§ Code change snippets
________________________

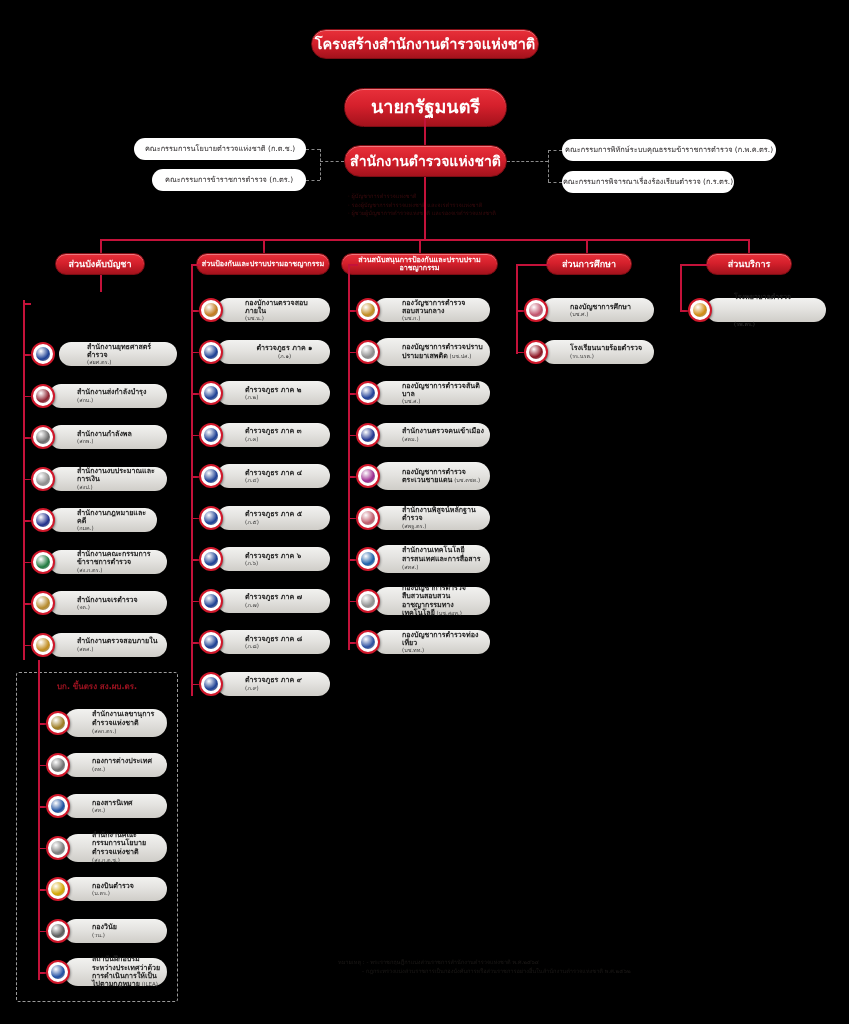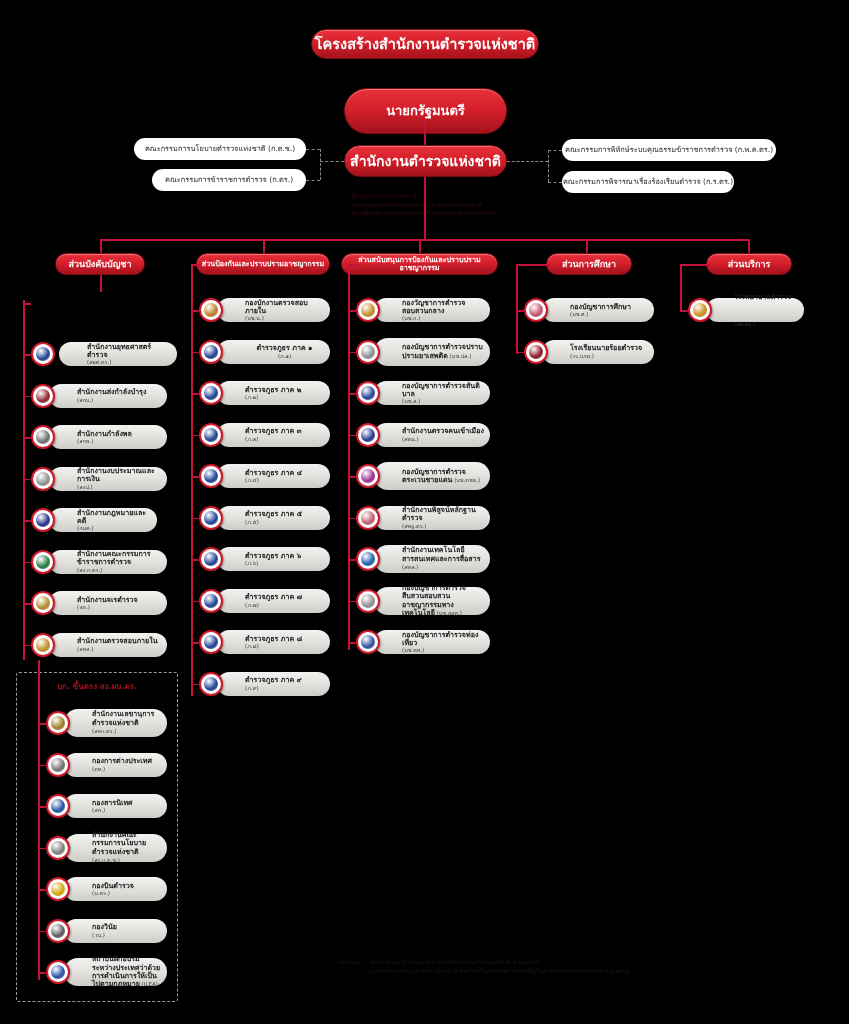--- a/index.html
+++ b/index.html
@@ -49,7 +49,7 @@
     left: 311px; top: 29px; width: 228px; height: 30px;
     font-size: 14.5px; font-weight: bold;
   }
-  #pm-box { left: 344px; top: 88px; width: 163px; height: 46px; font-size: 13px; font-weight: bold; }
+  #pm-box { left: 344px; top: 88px; width: 163px; height: 39px; font-size: 18px; font-weight: bold; }
   #rtp-box { left: 344px; top: 145px; width: 163px; height: 32px; font-size: 14px; font-weight: bold; }
 
   .committee { font-size: 7.4px; height: 22px; }

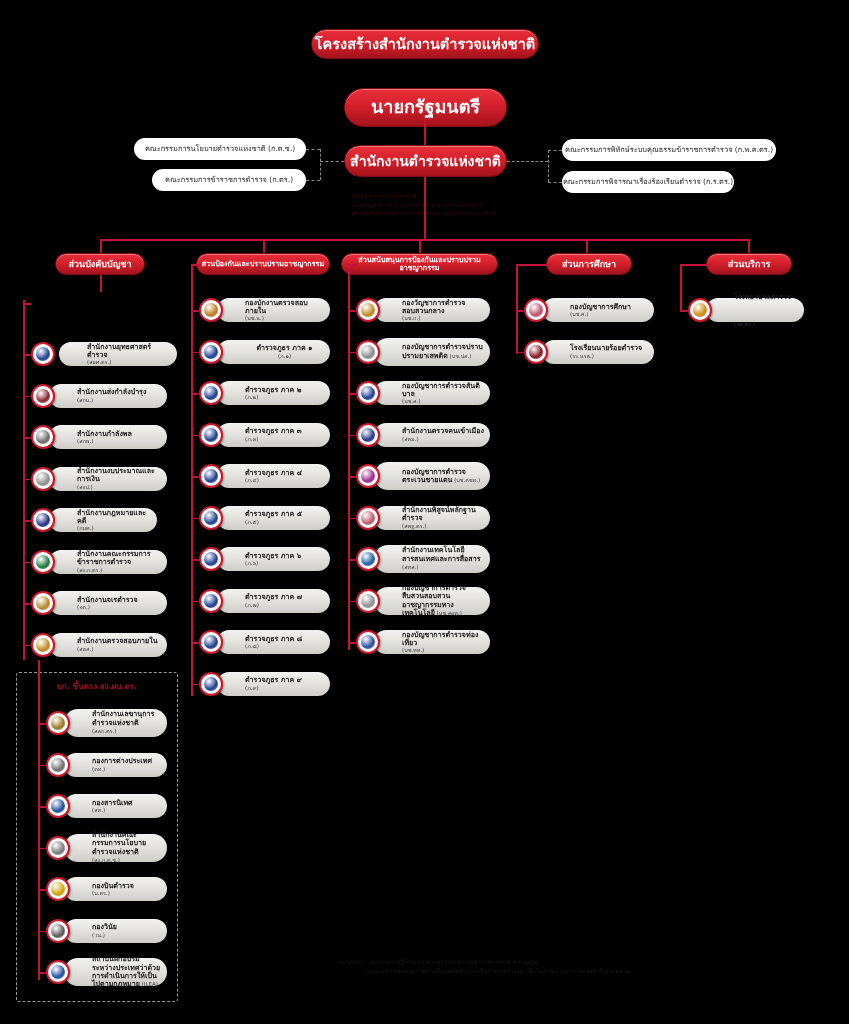--- a/index.html
+++ b/index.html
@@ -570,7 +570,7 @@
         <div class="emblem">
           <div class="seal" style="background: radial-gradient(circle at 35% 30%, rgb(255, 255, 255) 0%, rgb(208, 138, 16) 60%, rgba(0, 0, 0, 0.333) 100%);"></div>
         </div>
-        <div class="bar" style="width: 98px; gap: 20px;">
+        <div class="bar" style="width: 120px; gap: 20px;">
           <div class="nm">โรงพยาบาลตำรวจ</div>
           <div class="ab">(รพ.ตร.)</div>
         </div>

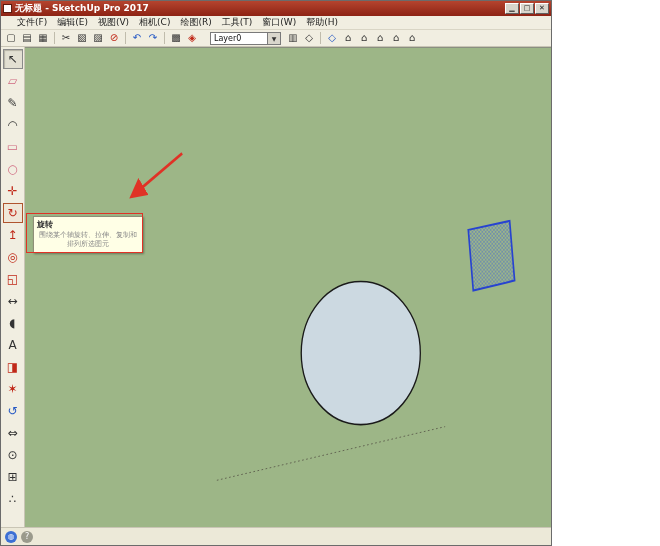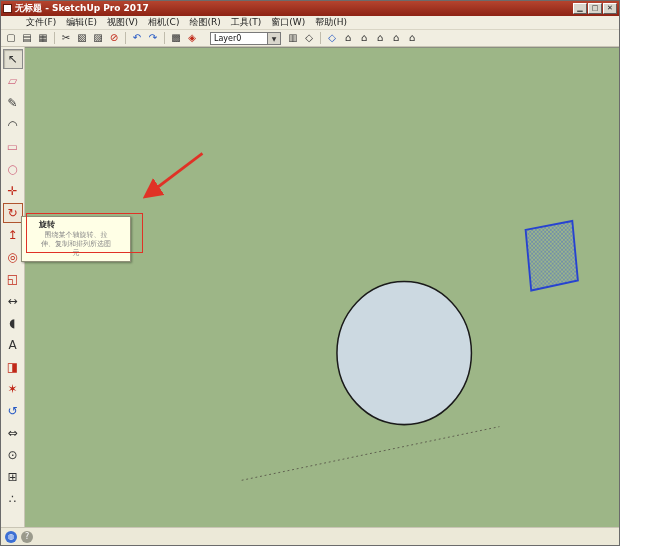--- a/index.html
+++ b/index.html
@@ -4,7 +4,7 @@
 <style>
   * { margin:0; padding:0; box-sizing:border-box; }
   html,body { width:660px; height:546px; font-family:"DejaVu Sans",sans-serif; }
-  .window { position:relative; width:620px; height:546px; background:#ece9d8; overflow:hidden; border:1px solid #6b6b6b; }
+  .window { position:relative; width:552px; height:546px; background:#ece9d8; overflow:hidden; border:1px solid #6b6b6b; }
 
   
   .titlebar { height:15px; background:linear-gradient(#b5442e,#8d2314); display:flex; align-items:center; color:#fff; font-size:9px; font-weight:bold; padding:0 2px; }

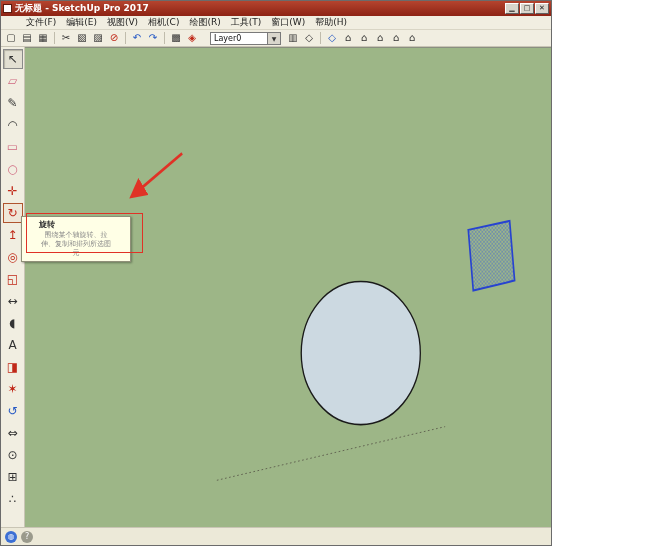--- a/index.html
+++ b/index.html
@@ -13,7 +13,7 @@
   .win-btn { width:14px; height:11px; background:#d9d6cc; border:1px solid #fff; border-right-color:#5f5f5f; border-bottom-color:#5f5f5f; font-size:7px; line-height:9px; text-align:center; color:#222; font-weight:normal; }
 
   
-  .menubar { height:14px; display:flex; align-items:center; font-size:9px; color:#222; background:#f1eee1; border-bottom:1px solid #d9d5c5; padding-left:20px; }
+  .menubar { height:14px; display:flex; align-items:center; font-size:9px; color:#222; background:#f1eee1; border-bottom:1px solid #d9d5c5; padding-left:11px; }
   .menu-item { padding:0 5px; cursor:default; }
 
   

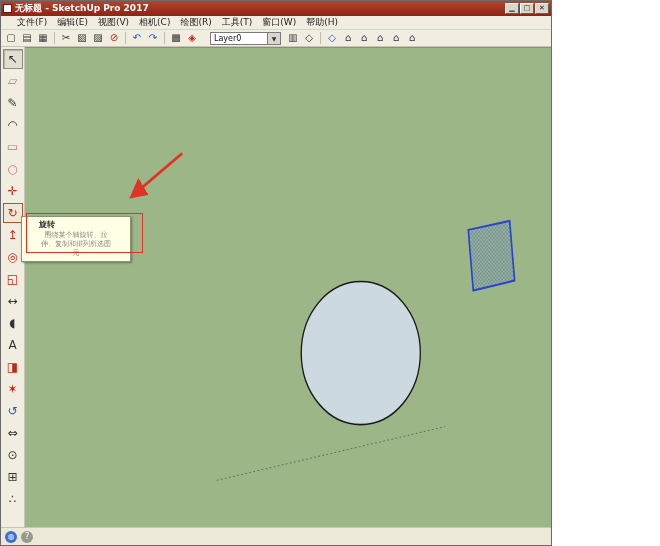--- a/index.html
+++ b/index.html
@@ -40,7 +40,7 @@
   .canvas svg { position:absolute; left:0; top:0; width:100%; height:100%; }
 
   
-  .tooltip { position:absolute; left:20px; top:215px; width:110px; background:#ffffe6; border:1px solid #8f8f78; padding:2px 17px 3px; box-shadow:1px 1px 2px rgba(0,0,0,.35); z-index:5; }
+  .tooltip { position:absolute; left:32px; top:215px; width:110px; background:#ffffe6; border:1px solid #8f8f78; padding:2px 3px 3px; box-shadow:1px 1px 2px rgba(0,0,0,.35); z-index:5; }
   .tooltip-title { font-size:8px; font-weight:bold; color:#333; margin-bottom:1px; }
   .tooltip-desc { font-size:7px; color:#8a8a8a; line-height:1.3;text-align:center; }
   .annotation-rect { position:absolute; left:25px; top:212px; width:117px; height:40px; border:1px solid #e03226; z-index:6; pointer-events:none; }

________________________

§ Assigned task
Please copy every line of the records above in which "bold" appears.

§ Result below
     font-size: 14.5px; font-weight: bold;
-  #pm-box { left: 344px; top: 88px; width: 163px; height: 46px; font-size: 13px; font-weight: bold; }
+  #pm-box { left: 344px; top: 88px; width: 163px; height: 39px; font-size: 18px; font-weight: bold; }
   #rtp-box { left: 344px; top: 145px; width: 163px; height: 32px; font-size: 14px; font-weight: bold; }
   .titlebar { height:15px; background:linear-gradient(#b5442e,#8d2314); display:flex; align-items:center; color:#fff; font-size:9px; font-weight:bold; padding:0 2px; }
   .tooltip-title { font-size:8px; font-weight:bold; color:#333; margin-bottom:1px; }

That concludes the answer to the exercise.